Prompt: Search the records for "justify" and copy each line that holds it.

Web page revision data

"""

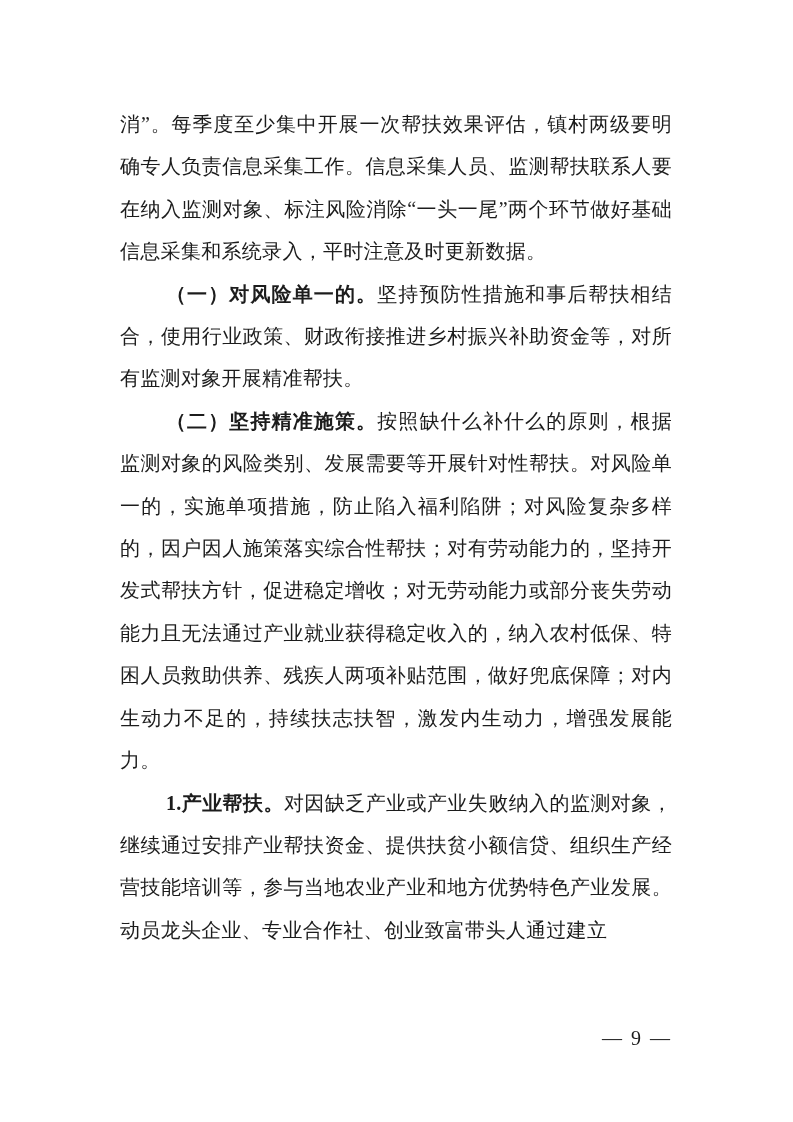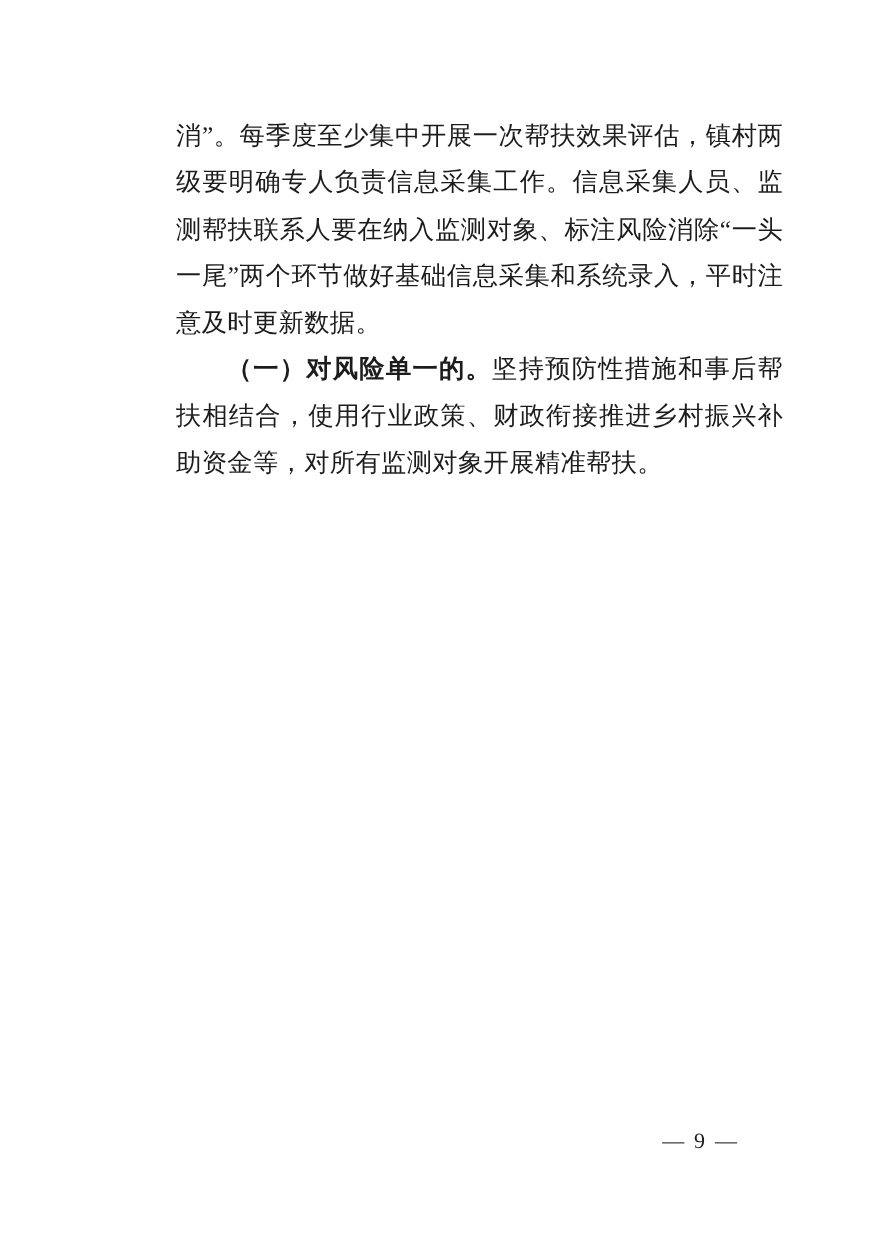--- a/index.html
+++ b/index.html
@@ -15,26 +15,25 @@
     margin: 0 auto;
     overflow: hidden;
     font-family: "Liberation Serif", "DejaVu Serif", serif;
     color: #1c1c1c;
   }
   .content {
     position: absolute;
     left: 120px;
     top: 103px;
     width: 552px;
-    font-size: 23px;
+    font-size: 20px;
     line-height: 42.4px;
     text-align: justify;
     text-justify: inter-character;
     letter-spacing: 0.3px;
-    margin-left: 40px;
   }
   .content p {
     margin: 0;
     padding: 0;
   }
   p.indent {
     text-indent: 46px;
   }
   p.heading {
     font-weight: 700;
@@ -59,19 +58,21 @@
 
 <div class="page">
 
   <div class="content">
 
     <p>消”。每季度至少集中开展一次帮扶效果评估，镇村两级要明确专人负责信息采集工作。信息采集人员、监测帮扶联系人要在纳入监测对象、标注风险消除“一头一尾”两个环节做好基础信息采集和系统录入，平时注意及时更新数据。</p>
 
 
     <p class="indent"><span class="lead">（一）对风险单一的。</span><span>坚持预防性措施和事后帮扶相结合，使用行业政策、财政衔接推进乡村振兴补助资金等，对所有监测对象开展精准帮扶。</span></p>
 
+    <p class="indent"><span class="lead">（二）坚持精准施策。</span><span>按照缺什么补什么的原则，根据监测对象的风险类别、发展需要等开展针对性帮扶。对风险单一的，实施单项措施，防止陷入福利陷阱；对风险复杂多样的，因户因人施策落实综合性帮扶；对有劳动能力的，坚持开发式帮扶方针，促进稳定增收；对无劳动能力或部分丧失劳动能力且无法通过产业就业获得稳定收入的，纳入农村低保、特困人员救助供养、残疾人两项补贴范围，做好兜底保障；对内生动力不足的，持续扶志扶智，激发内生动力，增强发展能力。</span></p>
 
+    <p class="indent"><span class="lead">1.产业帮扶。</span><span>对因缺乏产业或产业失败纳入的监测对象，继续通过安排产业帮扶资金、提供扶贫小额信贷、组织生产经营技能培训等，参与当地农业产业和地方优势特色产业发展。动员龙头企业、专业合作社、创业致富带头人通过建立</span></p>
 
   </div>
 
   <div class="footer">— 9 —</div>
 
 </div>
 
 </body></html>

"""

Answer area:
     text-align: justify;
     text-justify: inter-character;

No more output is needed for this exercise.